I like the idea of galvanized trash cans because they keep out rodents. But they're tapered and waste a lot of space. And they don't stack. Steel barrels are prohibitively expensive. 

Anybody else figured out a good way to store larger amounts of grain?


----------



## Ohio Rusty (Jan 18, 2008)

I broke down my 5 pound bags of wheat berries into freezer quart sized bags. They are thick and won't let things in (or out). I store them in buckets. I find when they are in smaller bags, I can pack them in tighter places filling up extra space.

The main reason I re-bag them into smaller bags is if there is if there is a bug/beetle infestation in one small bag, no big deal, pitch the little bag. The rest of the wheat berries would be safe in their separate bags.The smaller bags stop the spreading of an infestation and loss of the whole 5 pound bag of wheat. If you watch You-tube, there is a guy on there that lost multiple 50 pound bags of flour due to insects. That was an expensive loss !!! If the collapse had happened, and you went to your wheat/flour stores and discovered you had lost it all due to bugs, what would you now do for the next year without any flour for making bread ???? 

Breaking down my preps into smaller bags and jars and sealing everything is my survival strategy for having good food preps when needed. It is worth the extra effort. 

Ohio Rusty ><>

There is no sound more lonely than a cold and quiet anvil ..........


----------



## happydog (May 7, 2008)

But Rusty, bugs can easily chew through plastic bags. If there's an infestation in one bag, it'll spread like wildfire through all the plastic bags in the container... 
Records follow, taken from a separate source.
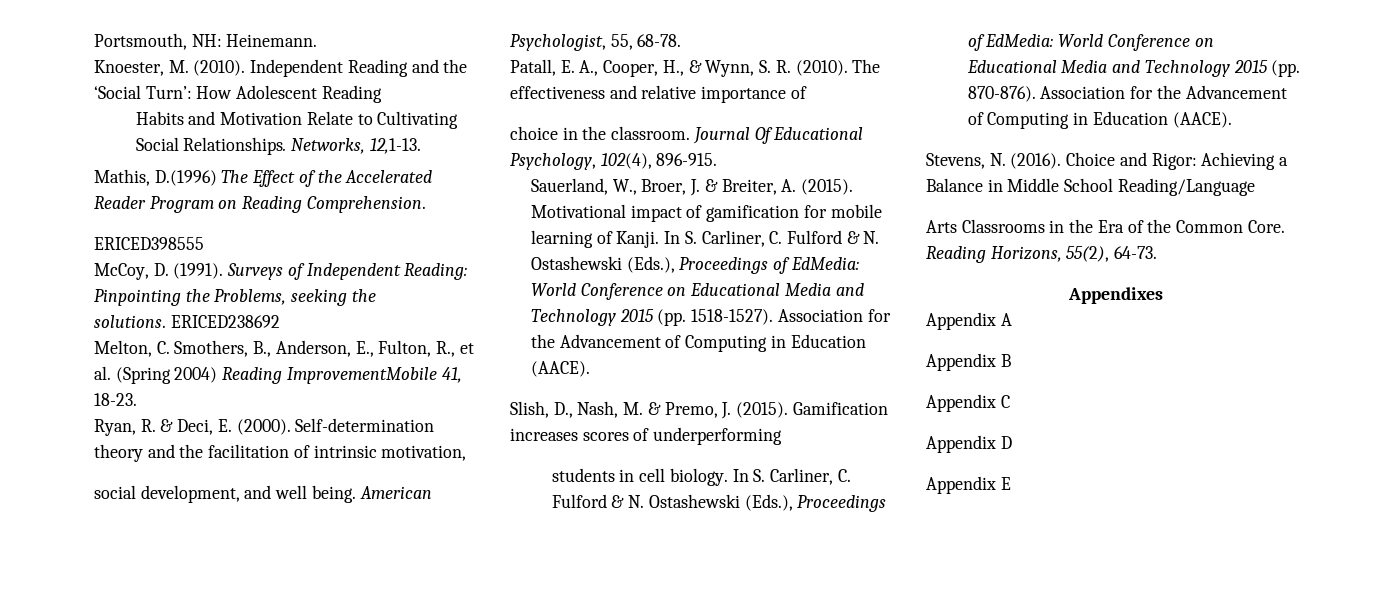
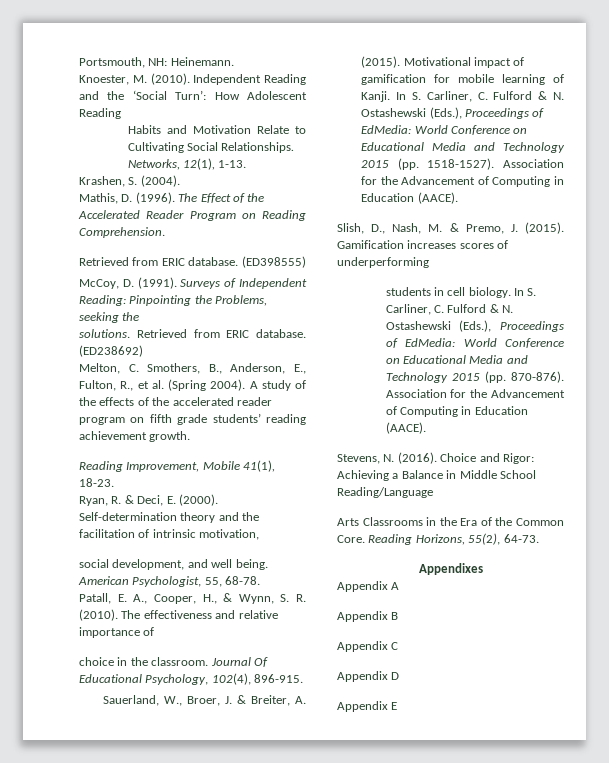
- Networks, 12,1-13.
+ Networks, 12(1), 1-13.
+ Krashen, S. (2004).
- Mathis, D.(1996) The Effect of the Accelerated Reader Program on Reading Comprehension.
+ Mathis, D. (1996). The Effect of the Accelerated Reader Program on Reading Comprehension.
- ERICED398555
+ Retrieved from ERIC database. (ED398555)
- ERICED238692
+ Retrieved from ERIC database. (ED238692)
- Melton, C. Smothers, B., Anderson, E., Fulton, R., et al. (Spring 2004) Reading ImprovementMobile 41, 18-23.
+ Melton, C. Smothers, B., Anderson, E., Fulton, R., et al. (Spring 2004). A study of the effects of the accelerated reader program on fifth grade students’ reading achievement growth.
+ Reading Improvement, Mobile 41(1), 18-23.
That's why you need mylar and oxygen absorbers.


----------



## bourbonred (Feb 27, 2008)

Ohio Rusty said:


> I broke down my 5 pound bags of wheat berries into freezer quart sized bags. They are thick and won't let things in (or out). I store them in buckets. I find when they are in smaller bags, I can pack them in tighter places filling up extra space.
> 
> The main reason I re-bag them into smaller bags is if there is if there is a bug/beetle infestation in one small bag, no big deal, pitch the little bag. The rest of the wheat berries would be safe in their separate bags.The smaller bags stop the spreading of an infestation and loss of the whole 5 pound bag of wheat. If you watch You-tube, there is a guy on there that lost multiple 50 pound bags of flour due to insects. That was an expensive loss !!! If the collapse had happened, and you went to your wheat/flour stores and discovered you had lost it all due to bugs, *what would you now do for the next year without any flour for making bread ???? *
> 
> ...


----------



## lynnabyrd (Oct 15, 2007)

What about those 55 gallon barrels? :shrug: They're used for water, so they would be food-grade plastic. I haven't tried it but it seems like those would be a "happy medium between the 5 gallon buckets and a silo". :happy2:


----------



## akaRach (Sep 29, 2009)

I was thinking of the 55 gal barrels as well. 

I have bought 55 gal blue olive barrels to reuse for sap collection in the spring, and then as rain water collectors the rest of the year. They are VERY thick plastic and obviously food grade with a twist off lid, love them!

I get them from a recycle place for about $20. 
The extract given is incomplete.